1971.  University of Minnesota Hospitals.  On m'y a accepté comme résident en chirurgie.  J'aurai l'air d'un con.  Je pensais parler l'anglais correctement parce que je pouvais lire le Sports Illustrated.  Eh oui!  J'aurai l'air d'un con pendant les quatre ou cinq premiers mois, le temps qu'il me fallut pour assimiler l'essentiel d'une conversation.  Après quinze mois de misères et de désillusions, je revins au Québec terminer en français mon entraînement.  Je me jurai, nous nous jurâmes, ma femme et moi, que nos enfants sauraient parler anglais envers et contre tous,  dès l'aube de leur vie adulte.

Trois enfants.  Je savais ne pas pouvoir compter sur le ministère québécois de l'Éducation pour apprendre l'anglais à mes enfants.  Je les expatriai donc les étés, en Ontario, en Angleterre, en Nouvelle-Écosse, au Manitoba, en Floride, à des fins d'immersion en terrain «ennemi».  À vingt ans, ils pouvaient sortir du Québec, parler, lire et comprendre l'idiome de nos voisins.  Du moins sans avoir l'air du con que j'avais été au même âge.

Plus tard, bien des années plus tard, au hasard des lectures et des recherches, j'apprendrai que la France aurait pu conserver le Canada lors du traité de Paris en 1763. Qu'elle avait préféré garder la Martinique, la Guadeloupe, la Marie-Galante et la Sainte-Lucie pour des motifs économiques (sucre, épices, etc).  Que le roi de France et ses conseillers n'attachaient aucune importance aux possessions françaises d'Amérique.  Que Québécois, Français et Indiens n'avaient pas été sans reproches durant la Guerre de la Conquête.  Que la France d'aujourd'hui, que certains vénèrent comme une déesse, investit massivement au Brésil, et ne se préoccupe guère de ses arrière-neveux québécois.  Que la culture anglo-saxonne est probablement de valeur comparable à la nôtre.  Que les Anglos naissent, se marient, enfantent et meurent comme nous.  Que...  que... la vérité n'est pas toute celle qu'on m'a enseignée au collège St-Édouard et au Petit Séminaire.

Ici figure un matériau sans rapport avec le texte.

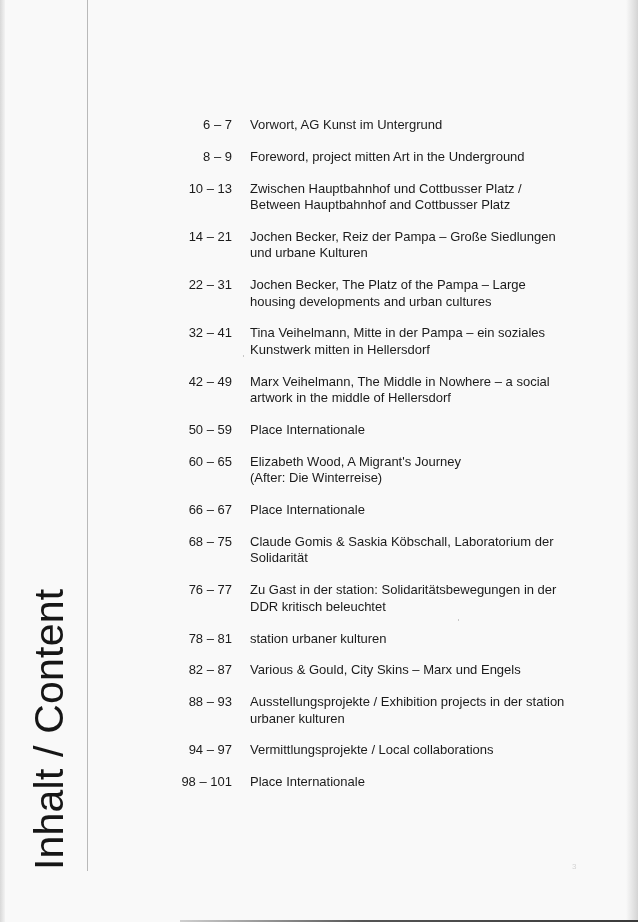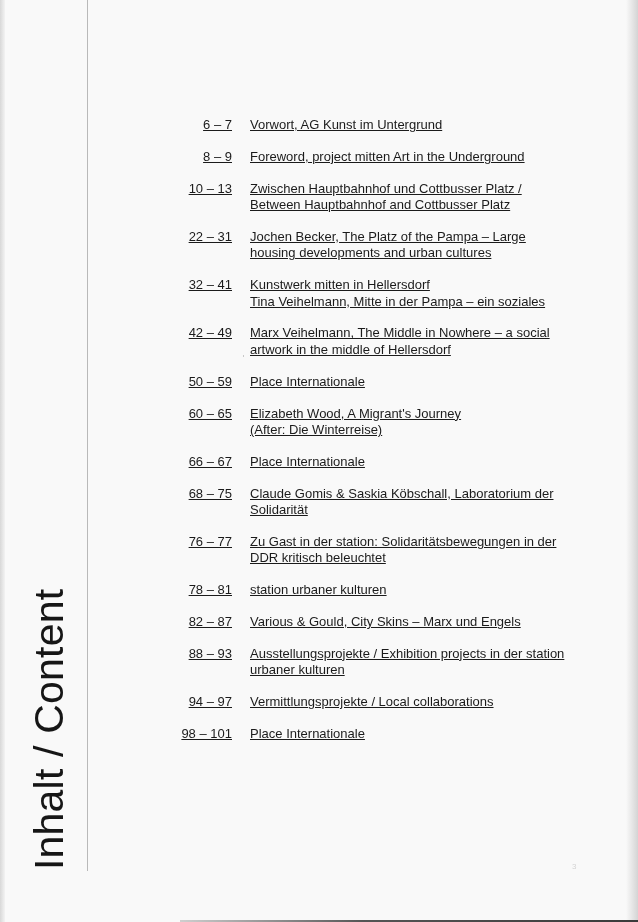"6 – 7" .toc-entry { text-decoration: underline -> none }
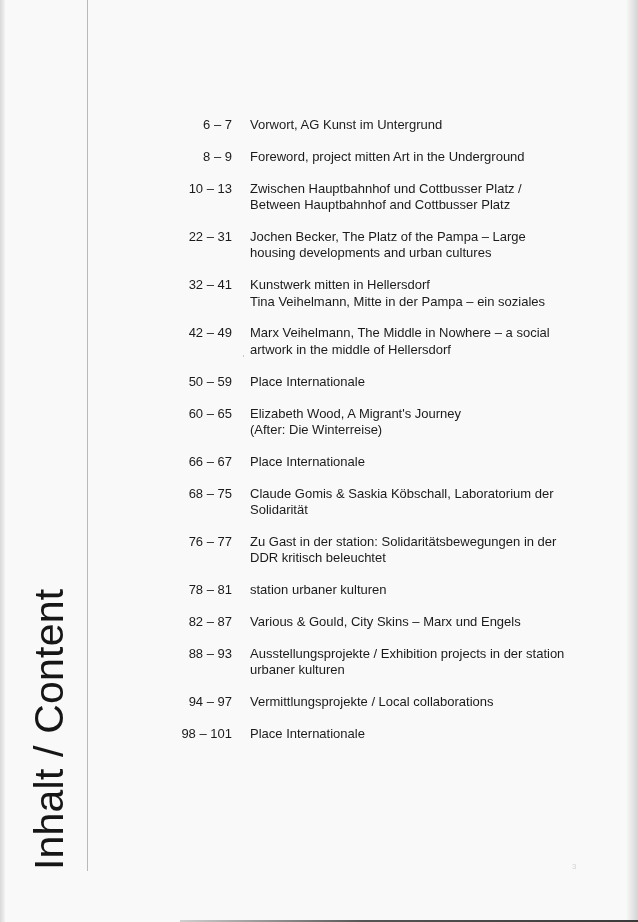"14 – 21" div.toc-entry { html: none -> <div> <div>14 – 21</div> <div> <span>Jochen Becker, Reiz der Pampa – Große Siedlungen</span> <span>und urbane Kulturen</span> </div> </div> }
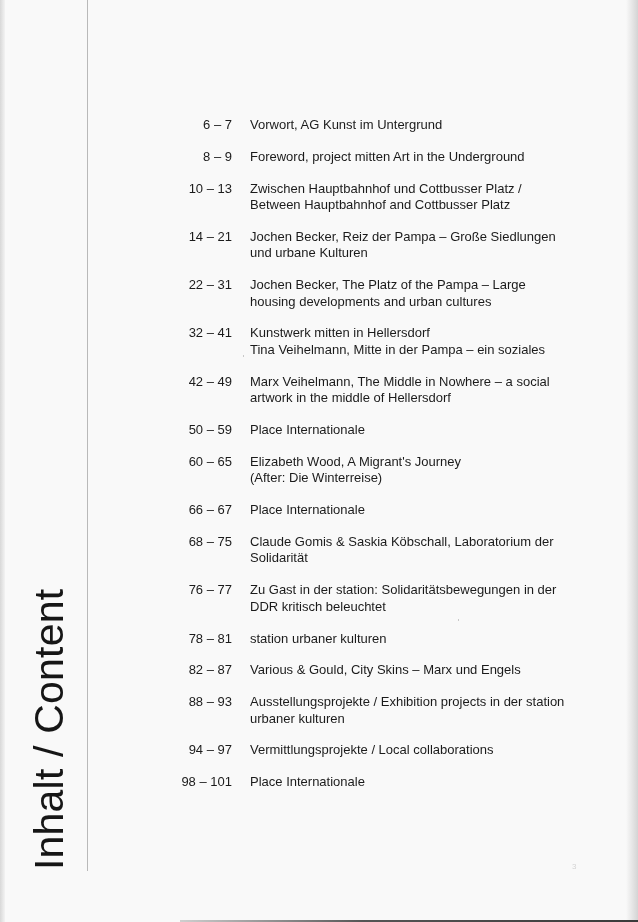"Kunstwerk mitten in Hellersdorf" span { order: before "Tina Veihelmann, Mitte in der" -> after "Tina Veihelmann, Mitte in der" }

Octobre 2012.  Mesdames Marois et Malavoy viennent d'être élus au Gouvernement de Québec.  A peine leur serment prononcé, elles chantonnent  des bémols pour ce qui touche l'enseignement de l'anglais...  Il est vrai qu'on peut vivre au Québec en français seulement.  Et ceci est plus facile en province qu'à Montréal.  Mais il est impossible de vivre vraiment -ce qui s'appelle VIVRE- en Amérique, hors Québec, si l'on est francophone uniquement.   Apprendre le français, oui! Incontestablement!  Mais apprendre l'anglais?  Incontournablement!  Et le plus tôt, mesdames Marois et Malavoy, sera le mieux.